Corn’s 50.6% share of total exports underpins continued Panamax and Supramax employment on longer-haul routes, even as aggregate Ukrainian volumes decline. In contrast, muted wheat and barley flows imply less competition on traditional grain routes into MENA and Asian destinations, potentially opening space for competing origins such as Russia, EU, and Australia.

Kazakhstan’s Regional Export Surge

Kazakhstan exported 6.4 million tonnes of grain between September 2025 and February 19, up 18.5% from 5.4 million tonnes in the same period of 2024/25. Growth is concentrated in Central Asian demand centers, with Uzbekistan, Kyrgyzstan, and Afghanistan all sharply increasing imports.

Destination Exports (million tonnes) Year-on-year change (%)
Uzbekistan 3.000 +46
Kyrgyzstan 0.180 +70
Afghanistan 0.466 +97

This regional pivot channels more Kazakh grain into overland and short-sea routes serving Central Asia, with only limited overlap with traditional Black Sea export corridors. As a result, Kazakhstan’s strength does little to offset the decline in Ukrainian cargoes available to the international deep-sea freight market.

Freight and Basis Market Implications

The roughly 25% shortfall in Ukrainian exports points to weaker overall demand for tonnage from Black Sea origins. With fewer cargoes to fix, vessel owners may face softer rates, particularly on routes historically anchored by Ukrainian wheat and barley flows. Corn-heavy exports still generate Panamax and Supramax activity, but not enough to fully compensate for the lost volume.
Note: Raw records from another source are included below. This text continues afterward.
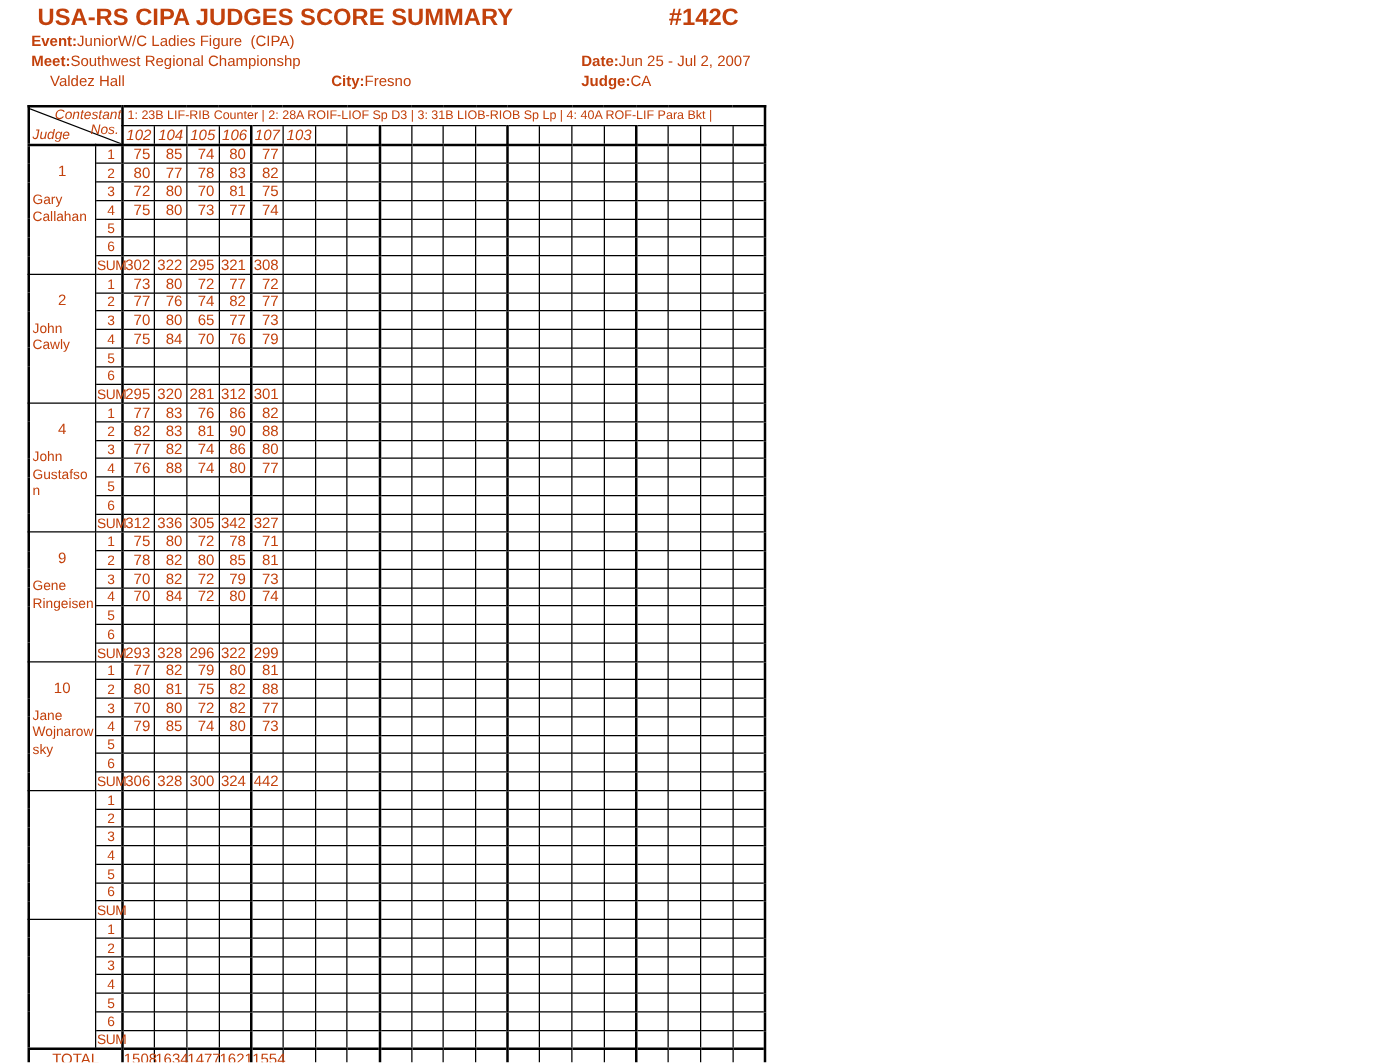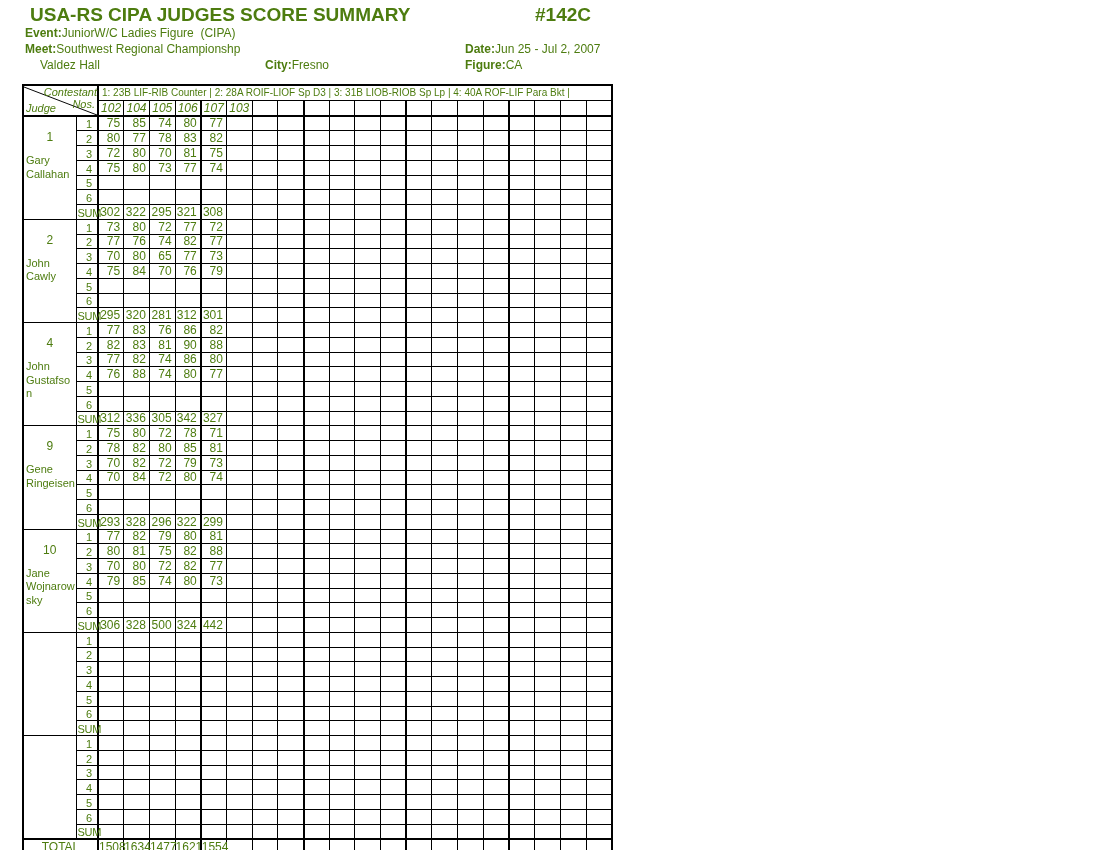--- a/index.html
+++ b/index.html
@@ -4,7 +4,7 @@
 <style>
   html,body{margin:0;padding:0;background:#fff;}
   .page{position:relative;width:1100px;height:850px;background:#fff;overflow:hidden;
-        font-family:"Liberation Sans",sans-serif;color:#4d7c0f;}
+        font-family:"Liberation Sans",sans-serif;color:#c2410c;}
   .title{position:absolute;left:30px;top:4px;font-size:19px;font-weight:bold;white-space:pre;}
   .sheet-no{position:absolute;left:535px;top:4px;font-size:19px;font-weight:bold;}
   .meta{position:absolute;font-size:12px;line-height:14px;}

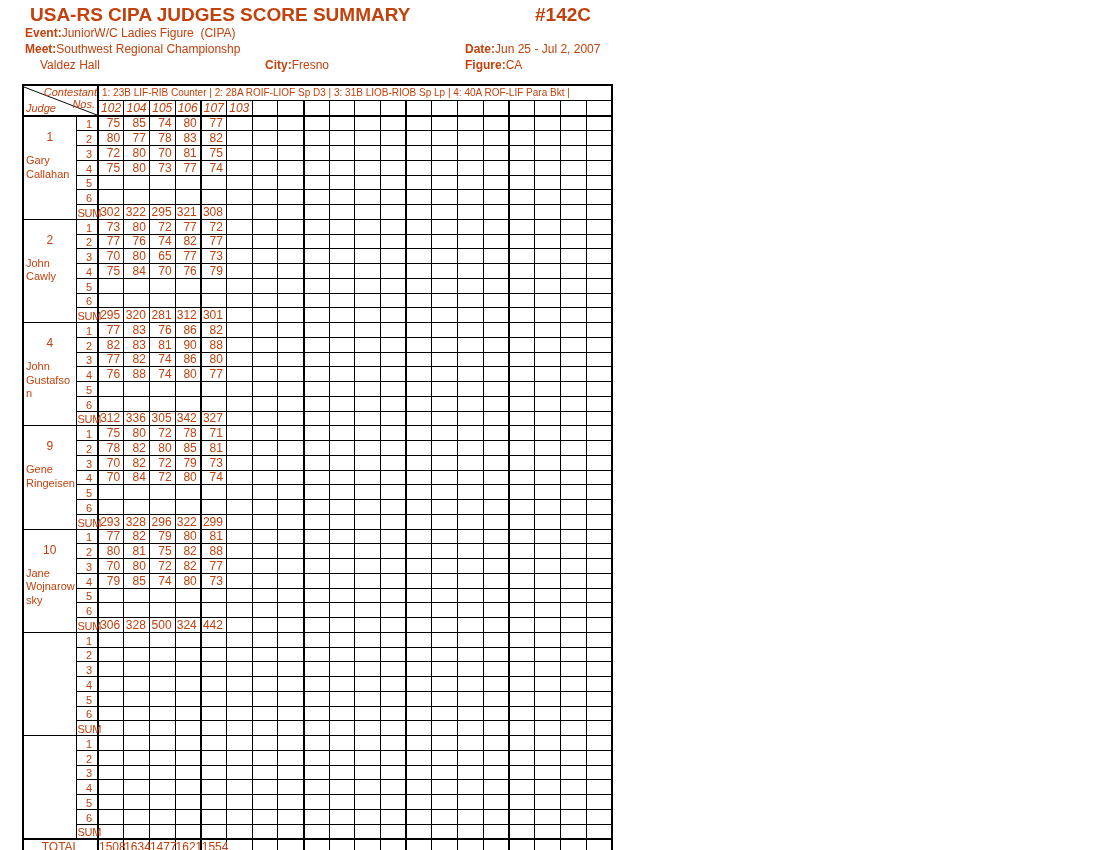--- a/index.html
+++ b/index.html
@@ -59,7 +59,7 @@
   <div class="meta l-date"><b>Date:</b><span>Jun 25 - Jul 2, 2007</span></div>
   <div class="meta l-venue"><span>Valdez Hall</span></div>
   <div class="meta l-city"><b>City:</b><span>Fresno</span></div>
-  <div class="meta l-state"><b>Figure:</b><span>CA</span></div>
+  <div class="meta l-state"><b>Judge:</b><span>CA</span></div>
 
   <table class="score-table" id="score-table">
       <colgroup>

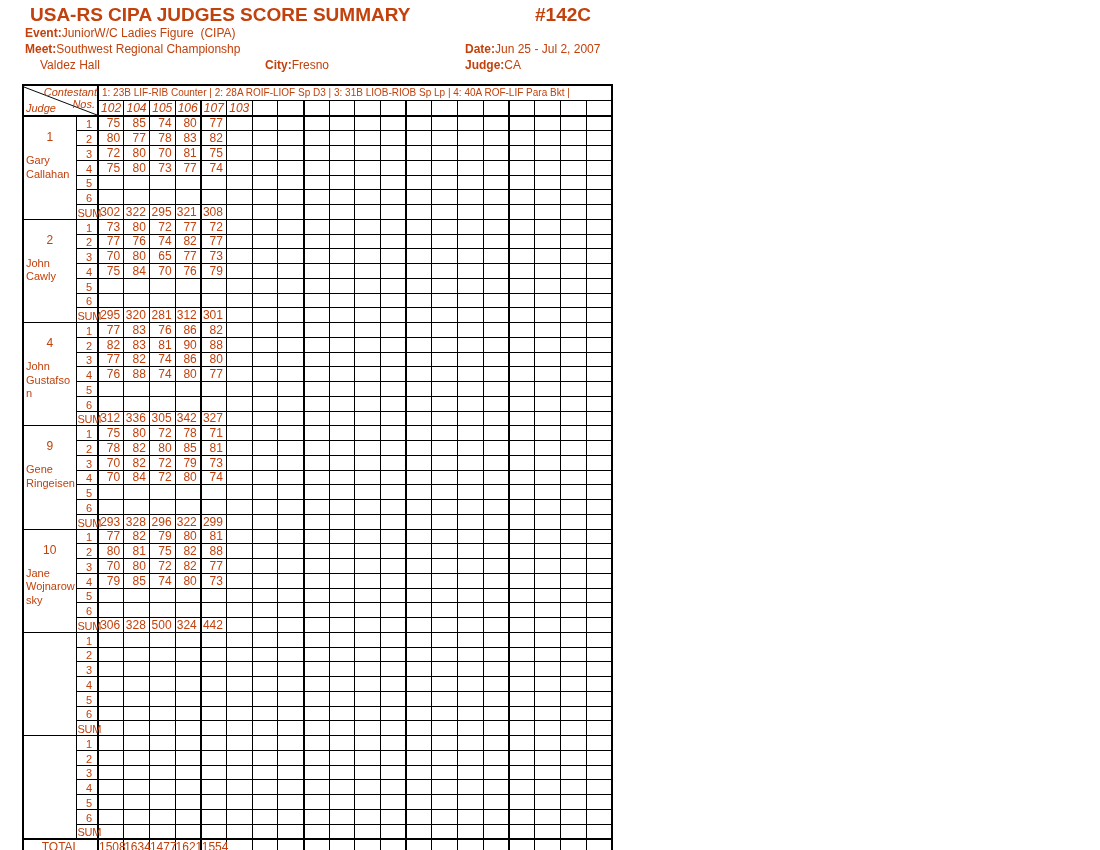--- a/index.html
+++ b/index.html
@@ -928,7 +928,7 @@
           <td class="rlabel sumlabel">SUM</td>
           <td class="sc first-score">306</td>
           <td class="sc ">328</td>
-          <td class="sc ">500</td>
+          <td class="sc ">300</td>
           <td class="sc gend">324</td>
           <td class="sc ">442</td>
           <td class="sc "></td>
For physical grain markets, reduced Ukrainian availability can be supportive for basis levels as importers compete for a smaller pool of exportable supply. However, the simultaneous strength from Kazakhstan into Central Asia indicates that regional consumers retain access to alternative origins, limiting upside for freight in overlapping hinterlands while fragmenting liquidity across distinct corridors.